Ken Levine imbued the game with a well thought out and interesting deconstruction of Randian Objectivism which in turn was used to implement one of the best twists the medium has ever managed precisely because it could only have the effect it had *in* a videogame. (If you’ve not played the game, it’s rather difficult to describe the twist in words but suffice to say it’s worth playing in part just to experience it as it’s a very entertainingly unsettling comment on freewill and player agency in particular.)

Bioshock - HeadStuff.org
The man with the plan. Andrew Ryan was the main villain for much of Bioshock. Source.

Again, there are a few examples of subsequent blockbuster games who managed to effectively follow BioShock’s literary leaning and thread their themes through the world, gameplay and experience – Spec Ops: The Line is perhaps the true successor on this front, right down to the twist which makes you want to stop playing – but most imitators have settled for merely having a morally repugnant villain backed up by a work of literature one of the developers skimmed while they were an arts undergrad. Not so for Rapture’s iconic leader.

If you took the time to immerse yourself in Rapture and the in-game lore the logs etc provided, you were under no illusions that Andrew Ryan was a monster and a villain to easily hate. Yet even this was in part to do with the twist and upon finally meeting Ryan, it was hard not to have a begrudging respect for his commitment to his philosophies (even if said philosophies were monstrous).

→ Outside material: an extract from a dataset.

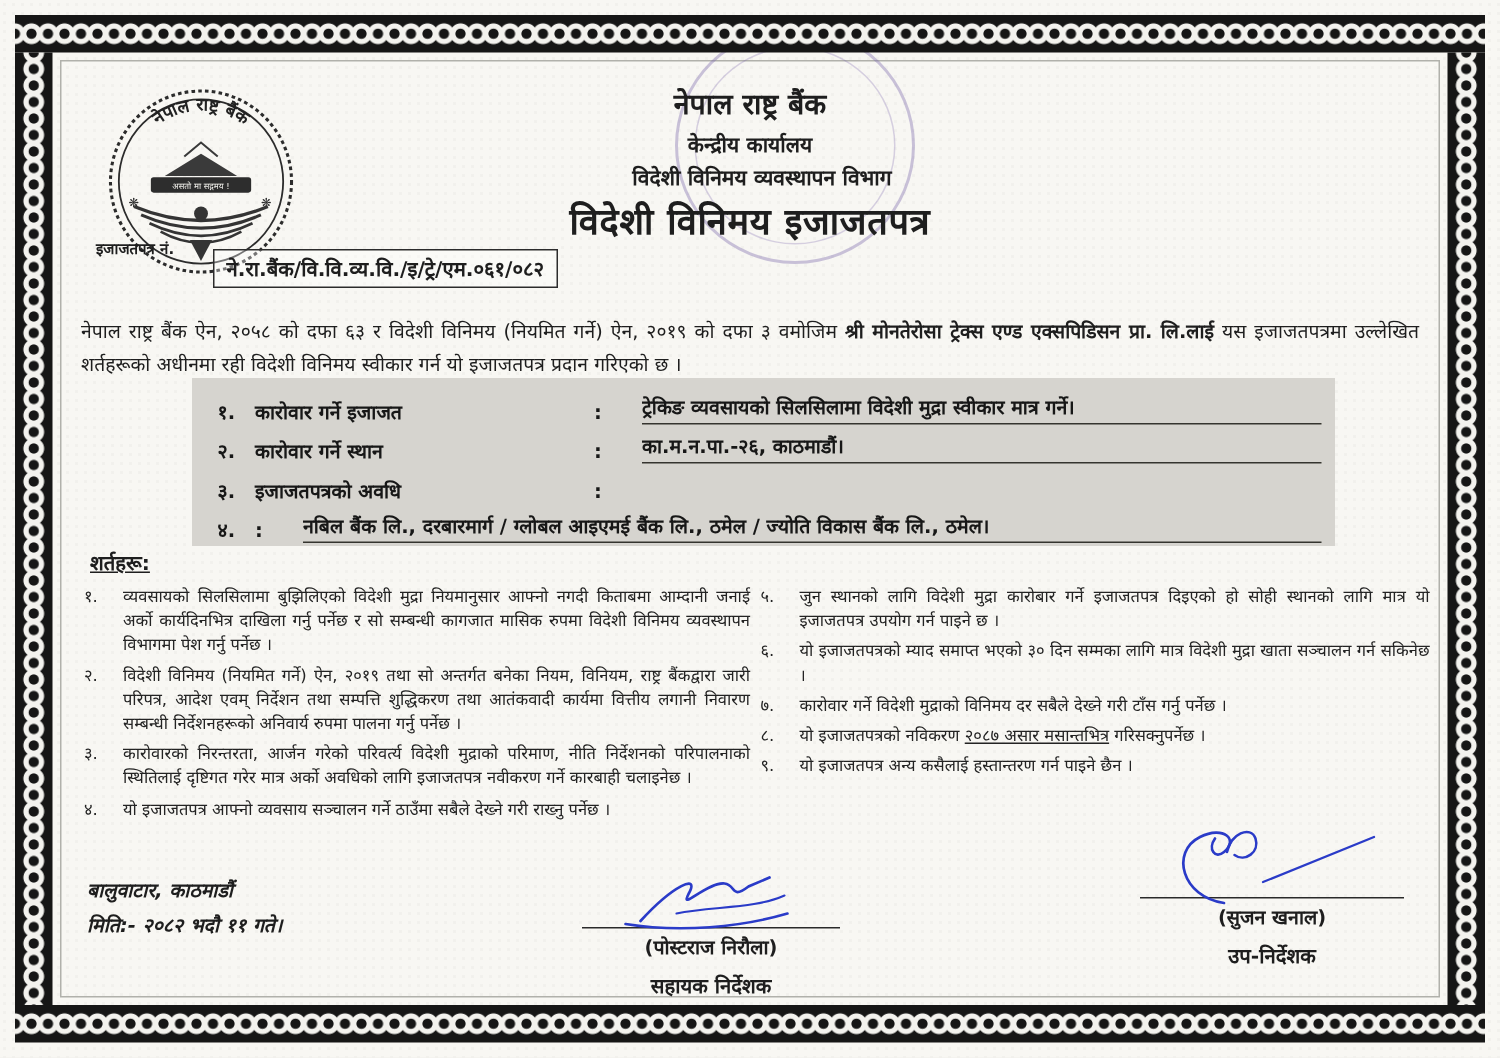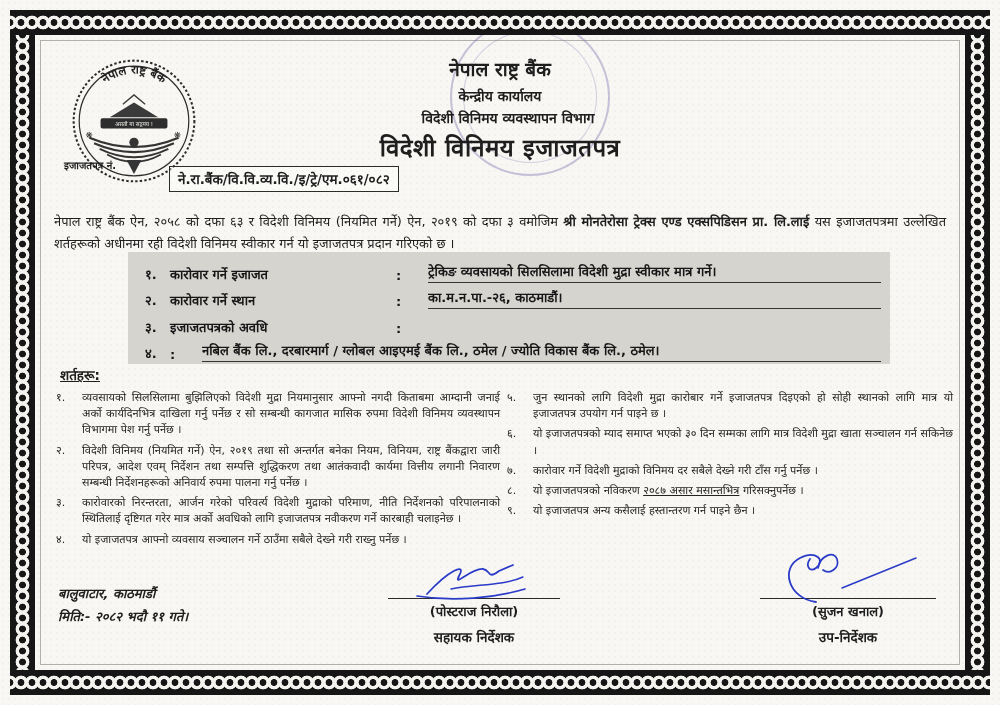"ने.रा.बैंक/वि.वि.व्य.वि./इ/ट्रे/एम.०६१/०" .lic-box { left: 169px -> 142px }
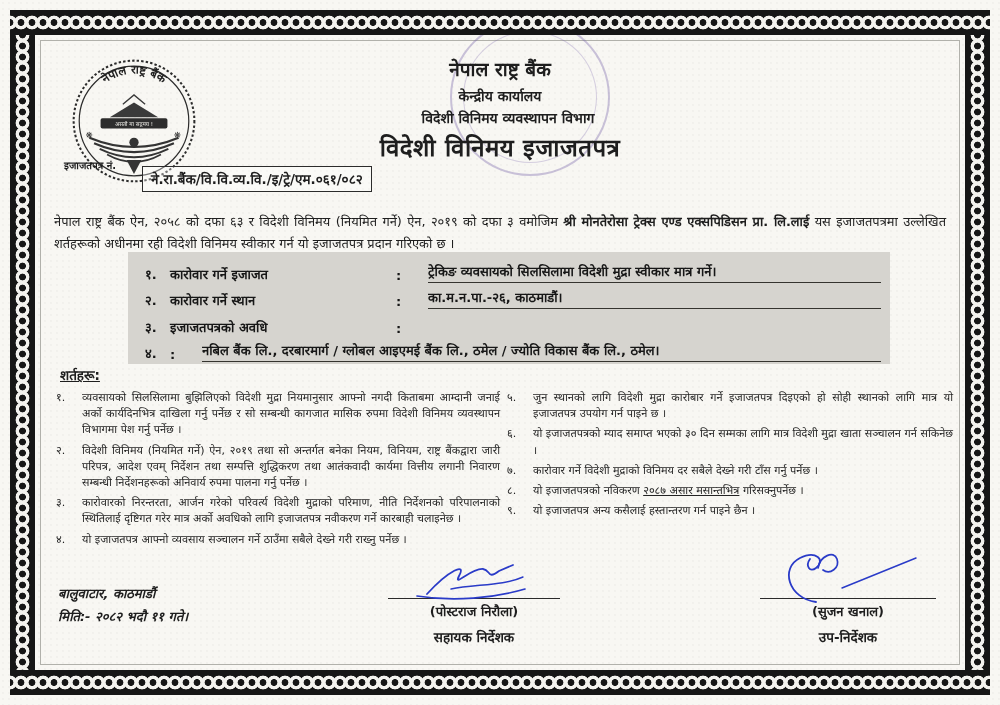"(पोस्टराज निरौला)" .sig-center { top: 560px -> 580px }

He was no cartoonishly evil, cackling butcher.

He was a living embodiment of Ayn Rand’s unworkable beliefs and by the time the twist is fully revealed he’s shown to be a rare villain willing to die so see his beliefs vindicated. Sadly the truly compelling portion of the story dies with him and while the ‘real’ villain – Atlas – is fine, the game’s final portion is lacking both the invention and narratively engrossing push of everything leading up to the confrontation with Ryan. There are precious few villains in the modern era of gaming who have stayed in the collective memory of players the way Ryan has.

BioShock - HeadStuff.org
A Big Daddy lumbers towards the player. Source.

It seems odd to focus so much of this anniversary piece on almost every aspect of the game other than the gameplay itself but ultimately it’s in those areas where the game excelled and that’s what lingers most in people’s recollections of the game. You remember those prickly, Psycho-esque strings during some of the more tense moments, or the look of the entryway and the speech Ryan gives over the intercom as you descend.

While the gameplay was good, meaty satisfying action, BioShock was a master-class in storytelling, mood and atmosphere. The solid, often hectic shootouts were tremendous fun – for let us not forget, you could shoot bees from your hands – but if that hadn’t been in service of the detailed world you were traversing, it wouldn’t be worth a damn.

Of course, the lesson the industry should have taken ideally would have been to create unique, engaging and detailed worlds to set your games in. Instead they simply copied the basic elements and hoped they’d just make the next BioShock by accident. They never strove to stand out but rather were content to follow the leader. And as someone once said; “A man chooses, a slave obeys”.